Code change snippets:
○ ○ ○

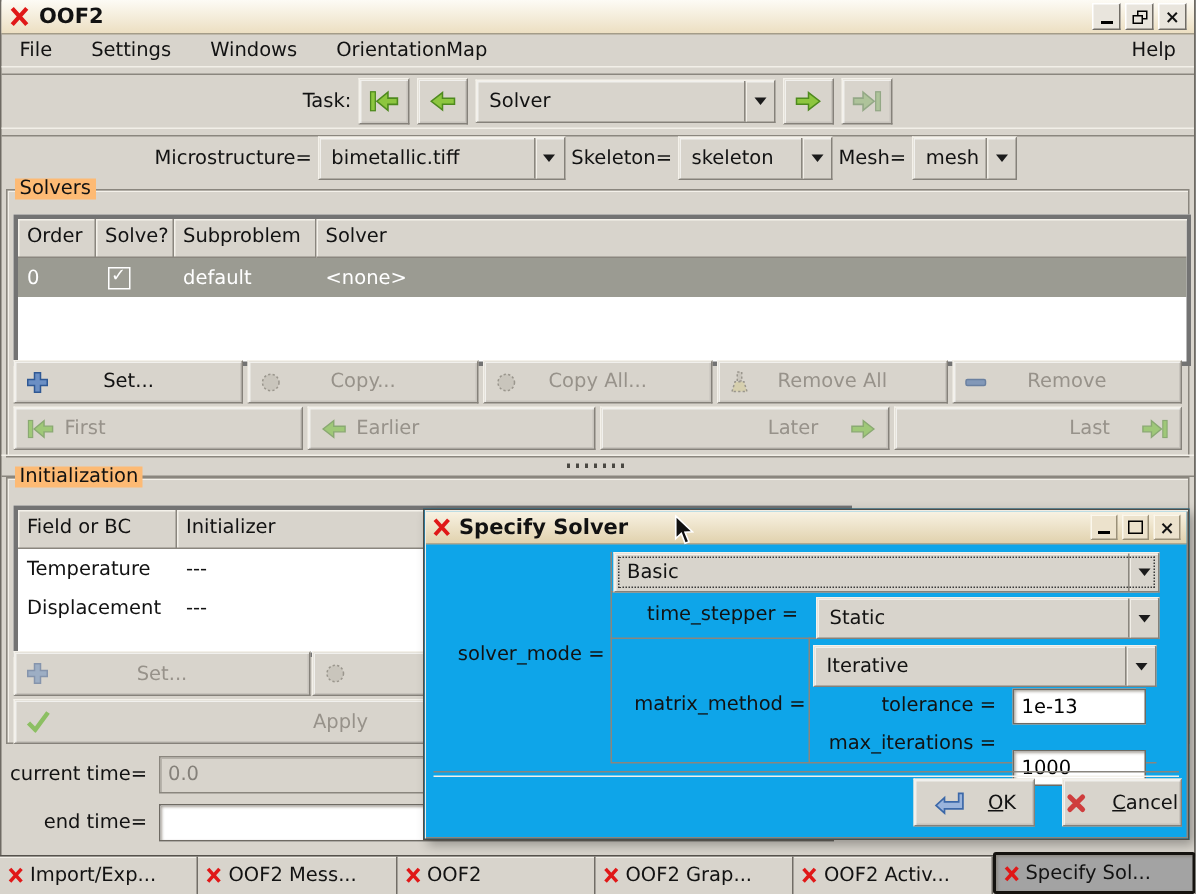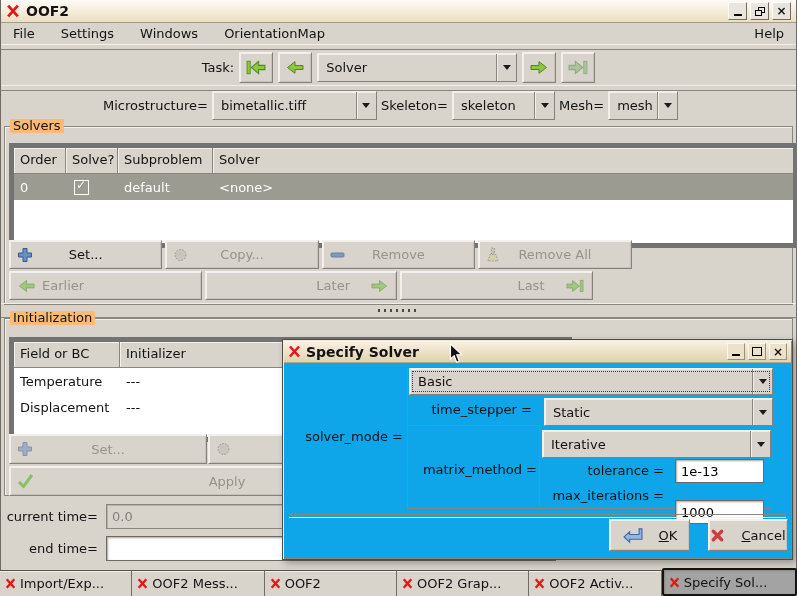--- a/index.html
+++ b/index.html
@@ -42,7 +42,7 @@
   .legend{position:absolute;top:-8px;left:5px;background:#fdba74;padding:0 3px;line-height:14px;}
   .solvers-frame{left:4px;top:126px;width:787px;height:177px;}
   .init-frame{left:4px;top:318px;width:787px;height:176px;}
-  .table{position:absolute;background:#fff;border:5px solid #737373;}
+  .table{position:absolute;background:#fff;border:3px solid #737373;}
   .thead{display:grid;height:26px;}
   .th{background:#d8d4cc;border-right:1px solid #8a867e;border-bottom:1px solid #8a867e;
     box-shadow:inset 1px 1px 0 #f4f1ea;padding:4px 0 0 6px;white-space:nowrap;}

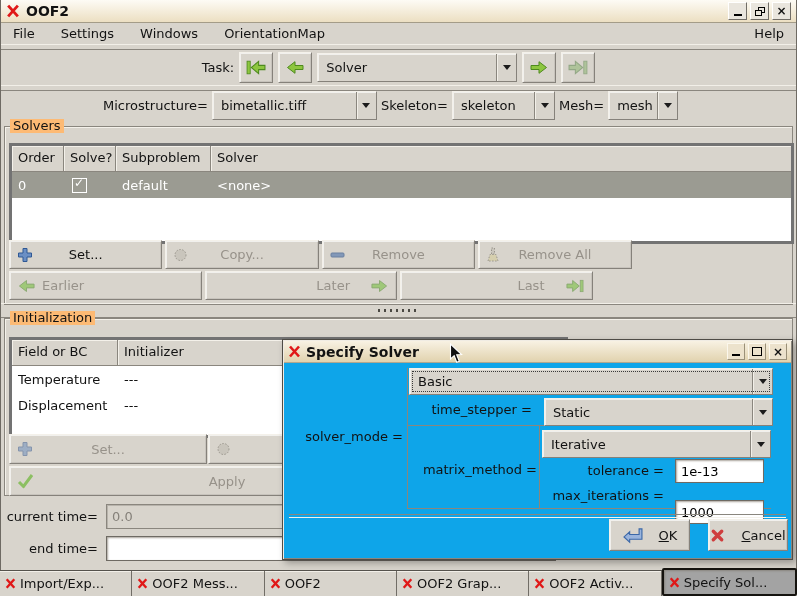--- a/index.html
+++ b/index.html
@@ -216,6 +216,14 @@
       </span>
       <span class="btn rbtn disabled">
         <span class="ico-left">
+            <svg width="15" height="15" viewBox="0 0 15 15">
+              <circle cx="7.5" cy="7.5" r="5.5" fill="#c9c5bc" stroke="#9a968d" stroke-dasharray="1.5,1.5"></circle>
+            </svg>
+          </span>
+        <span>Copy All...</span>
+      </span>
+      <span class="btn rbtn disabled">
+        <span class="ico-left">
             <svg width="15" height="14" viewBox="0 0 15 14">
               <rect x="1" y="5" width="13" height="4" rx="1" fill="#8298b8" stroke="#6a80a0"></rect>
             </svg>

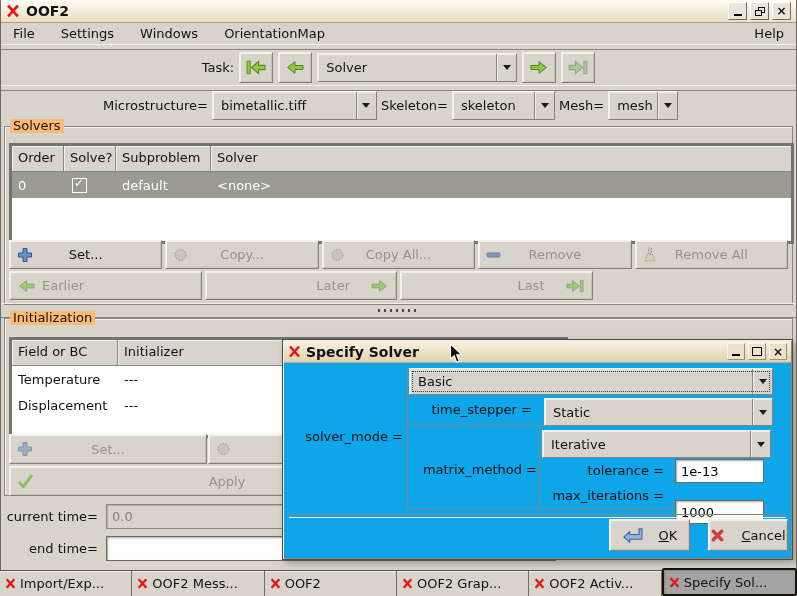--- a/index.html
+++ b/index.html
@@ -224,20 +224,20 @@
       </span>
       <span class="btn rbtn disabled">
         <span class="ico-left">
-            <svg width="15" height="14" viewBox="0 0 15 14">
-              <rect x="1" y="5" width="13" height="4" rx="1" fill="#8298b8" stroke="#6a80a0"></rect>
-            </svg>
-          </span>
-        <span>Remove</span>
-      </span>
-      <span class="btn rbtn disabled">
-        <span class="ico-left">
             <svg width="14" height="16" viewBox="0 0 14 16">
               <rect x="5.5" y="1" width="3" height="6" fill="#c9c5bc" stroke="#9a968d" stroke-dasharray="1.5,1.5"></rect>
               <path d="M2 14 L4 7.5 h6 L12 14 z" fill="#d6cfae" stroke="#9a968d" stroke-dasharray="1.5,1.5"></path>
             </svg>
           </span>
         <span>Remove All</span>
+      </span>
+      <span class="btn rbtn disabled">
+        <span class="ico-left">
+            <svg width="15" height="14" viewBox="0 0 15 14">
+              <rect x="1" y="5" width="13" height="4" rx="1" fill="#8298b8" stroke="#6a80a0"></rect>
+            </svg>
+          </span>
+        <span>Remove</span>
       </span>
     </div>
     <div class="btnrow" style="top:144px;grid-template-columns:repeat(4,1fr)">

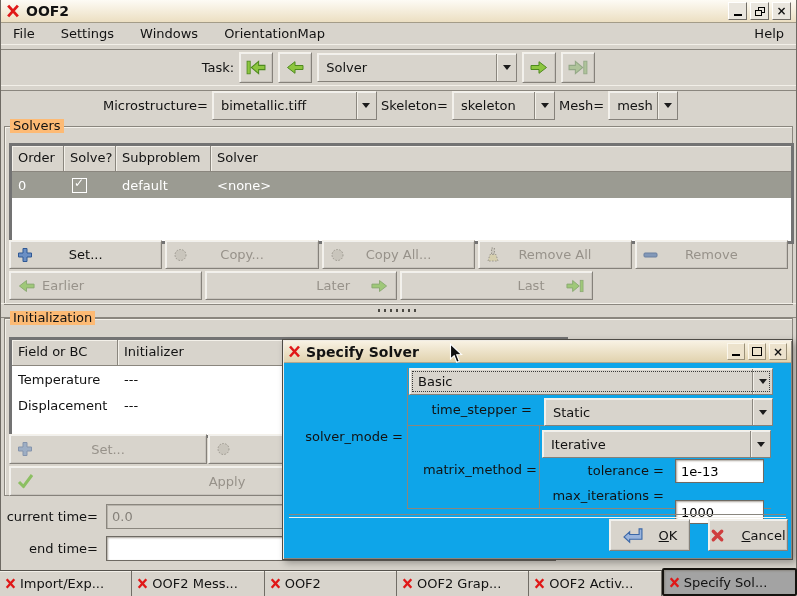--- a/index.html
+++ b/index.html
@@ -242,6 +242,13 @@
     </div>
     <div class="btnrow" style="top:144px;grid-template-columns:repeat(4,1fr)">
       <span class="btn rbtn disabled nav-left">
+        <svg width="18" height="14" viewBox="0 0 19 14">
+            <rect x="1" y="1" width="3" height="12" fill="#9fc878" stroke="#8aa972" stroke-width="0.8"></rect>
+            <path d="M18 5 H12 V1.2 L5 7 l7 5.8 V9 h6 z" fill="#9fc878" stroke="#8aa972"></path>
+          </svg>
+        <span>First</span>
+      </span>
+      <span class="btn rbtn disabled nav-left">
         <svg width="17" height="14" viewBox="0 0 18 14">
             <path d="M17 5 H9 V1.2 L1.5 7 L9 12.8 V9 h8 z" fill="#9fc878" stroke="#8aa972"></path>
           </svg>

○ ○ ○

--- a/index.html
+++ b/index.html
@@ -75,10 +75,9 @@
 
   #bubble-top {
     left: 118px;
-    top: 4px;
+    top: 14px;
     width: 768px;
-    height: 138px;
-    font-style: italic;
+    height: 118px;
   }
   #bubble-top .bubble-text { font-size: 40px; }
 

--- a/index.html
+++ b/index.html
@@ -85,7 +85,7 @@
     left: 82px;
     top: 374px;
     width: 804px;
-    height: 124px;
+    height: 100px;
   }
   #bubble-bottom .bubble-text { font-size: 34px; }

○ ○ ○

▶ [The task]: Count how many lines in the entries above hold the word "bottom". Give that number by itself.

▶ [Result]: 2